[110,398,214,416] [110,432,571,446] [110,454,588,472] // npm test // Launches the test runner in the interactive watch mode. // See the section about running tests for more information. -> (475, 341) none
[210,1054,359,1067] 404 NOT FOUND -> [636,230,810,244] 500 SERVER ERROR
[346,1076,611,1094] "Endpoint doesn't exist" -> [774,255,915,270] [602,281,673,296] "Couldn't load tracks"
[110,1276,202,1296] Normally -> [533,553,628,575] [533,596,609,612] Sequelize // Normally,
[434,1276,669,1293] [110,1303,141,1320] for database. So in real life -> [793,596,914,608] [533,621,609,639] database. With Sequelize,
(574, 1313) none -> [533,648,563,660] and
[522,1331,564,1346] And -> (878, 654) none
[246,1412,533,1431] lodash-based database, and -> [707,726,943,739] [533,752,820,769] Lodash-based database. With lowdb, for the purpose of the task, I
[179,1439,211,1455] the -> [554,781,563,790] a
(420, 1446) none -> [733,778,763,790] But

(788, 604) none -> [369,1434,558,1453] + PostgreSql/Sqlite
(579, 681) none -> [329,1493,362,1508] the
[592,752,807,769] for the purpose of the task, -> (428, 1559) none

...

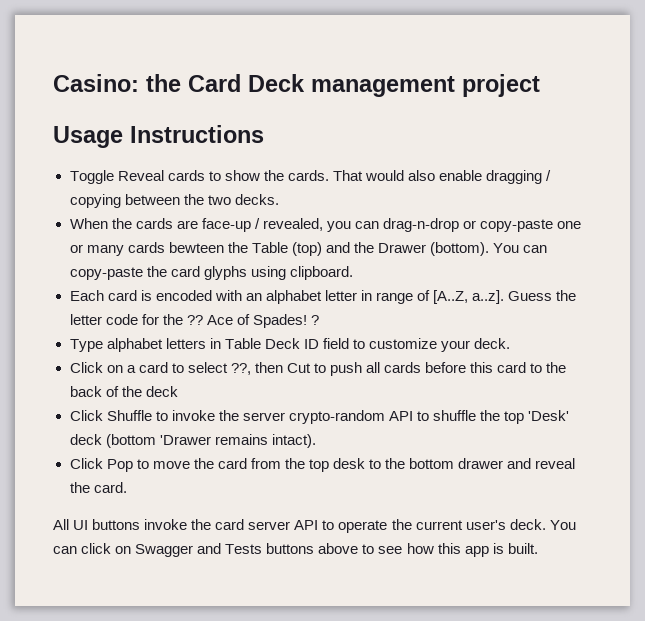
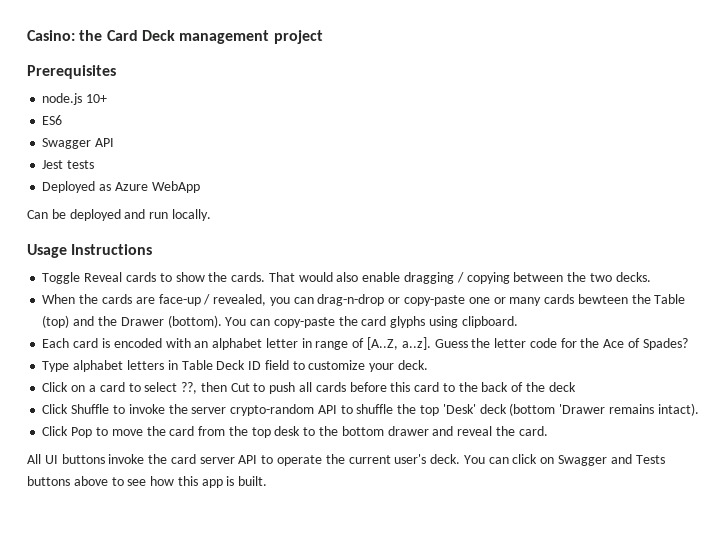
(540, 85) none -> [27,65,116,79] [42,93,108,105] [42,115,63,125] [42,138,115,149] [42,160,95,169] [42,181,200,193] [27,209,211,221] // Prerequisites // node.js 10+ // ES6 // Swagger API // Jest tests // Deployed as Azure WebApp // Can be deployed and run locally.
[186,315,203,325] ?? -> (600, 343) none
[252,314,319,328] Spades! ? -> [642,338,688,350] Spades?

*Work item*
Only one part of the material above is to be transcribed, namely the lines starting with the line that has "(574, 1313) none -> [533,648,563,660] and" and going on through the line that has "[592,752,807,769] for the", exactly as they stand.

*Response area*
(574, 1313) none -> [533,648,563,660] and
[522,1331,564,1346] And -> (878, 654) none
[246,1412,533,1431] lodash-based database, and -> [707,726,943,739] [533,752,820,769] Lodash-based database. With lowdb, for the purpose of the task, I
[179,1439,211,1455] the -> [554,781,563,790] a
(420, 1446) none -> [733,778,763,790] But

(788, 604) none -> [369,1434,558,1453] + PostgreSql/Sqlite
(579, 681) none -> [329,1493,362,1508] the
[592,752,807,769] for the purpose of the task, -> (428, 1559) none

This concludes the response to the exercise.